ABOUT THIS TASK -
From the records below, print exactly the lines starting at the one containing "order date: 2023-03-26 -> 2023-03-16" and ending at the one containing "SUJETALIBROS EINSTEIN: 1 -> 2", ends included, and nothing else.

RECORDS FOR THE EXERCISE -
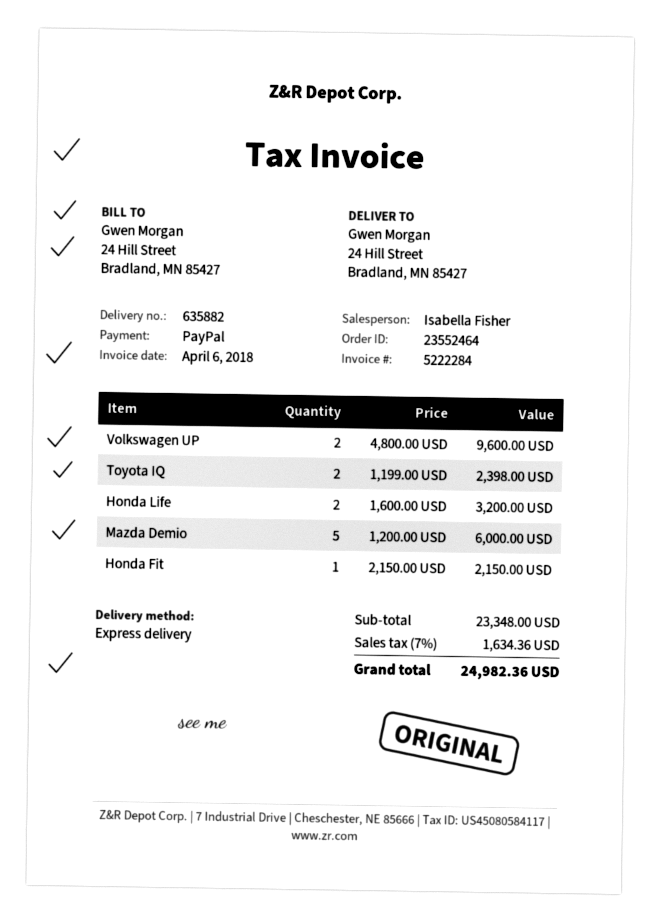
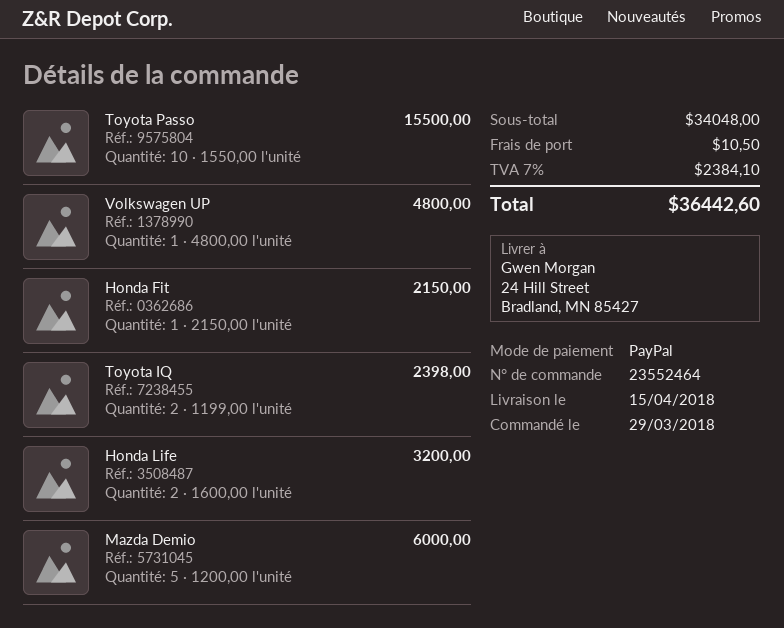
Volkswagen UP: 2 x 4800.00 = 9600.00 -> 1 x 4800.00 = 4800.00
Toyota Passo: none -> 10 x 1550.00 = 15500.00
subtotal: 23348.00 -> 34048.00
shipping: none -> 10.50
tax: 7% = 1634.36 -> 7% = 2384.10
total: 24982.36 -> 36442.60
---
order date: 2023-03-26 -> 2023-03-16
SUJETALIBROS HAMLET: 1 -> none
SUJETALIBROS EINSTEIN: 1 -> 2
...
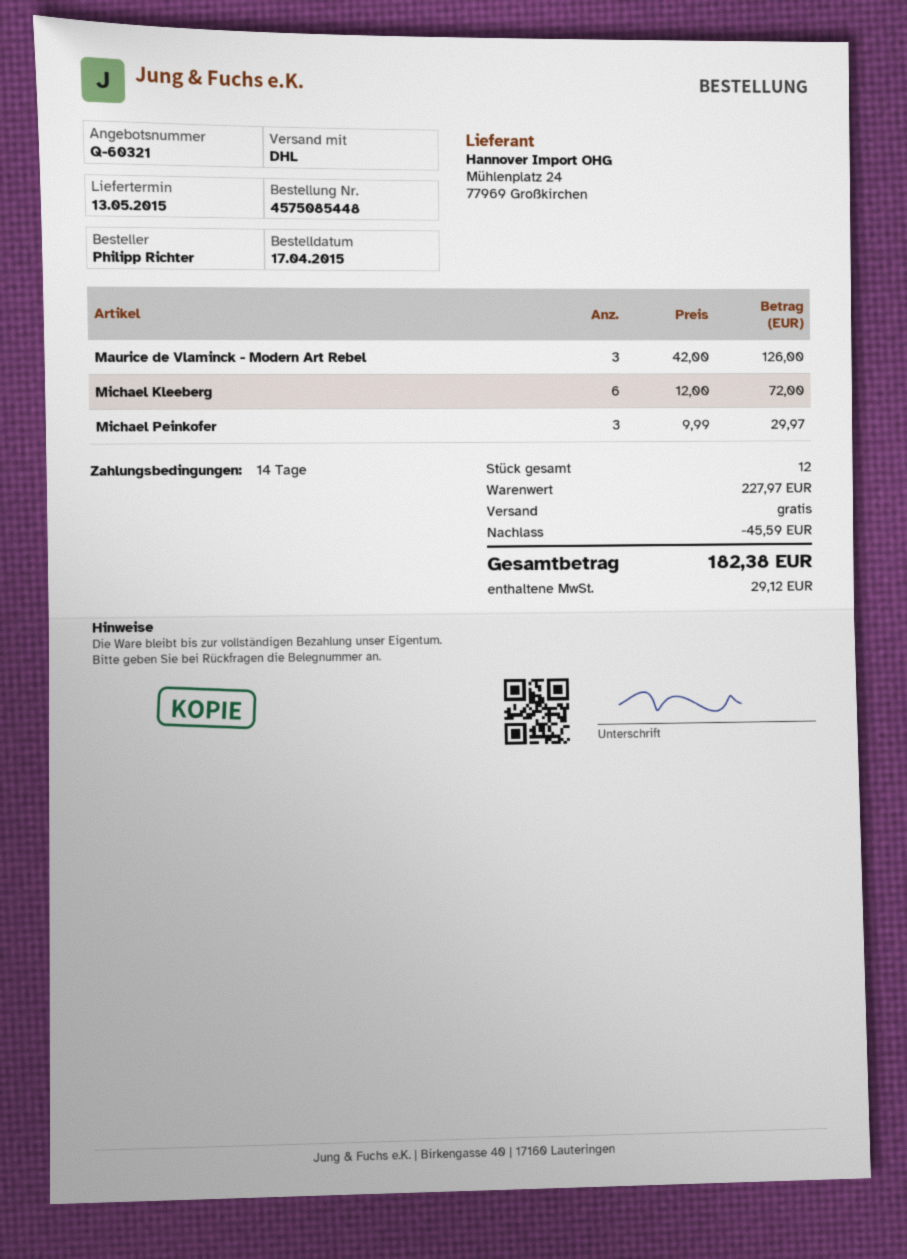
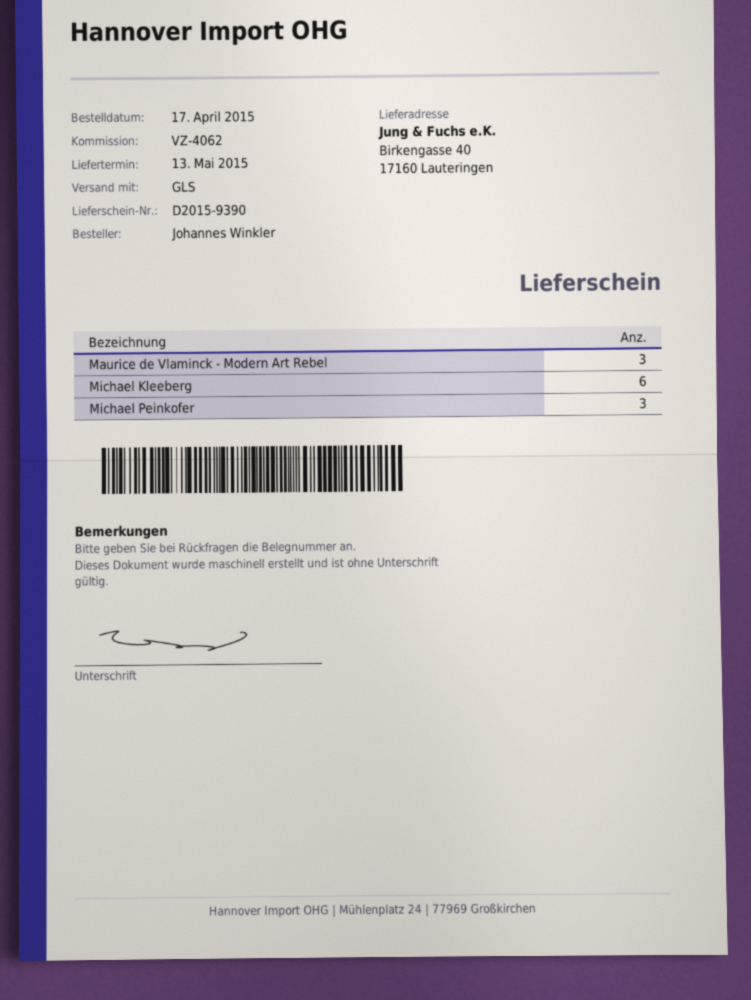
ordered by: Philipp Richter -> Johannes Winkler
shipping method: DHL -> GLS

SOLUTION FOR THIS EXERCISE -
order date: 2023-03-26 -> 2023-03-16
SUJETALIBROS HAMLET: 1 -> none
SUJETALIBROS EINSTEIN: 1 -> 2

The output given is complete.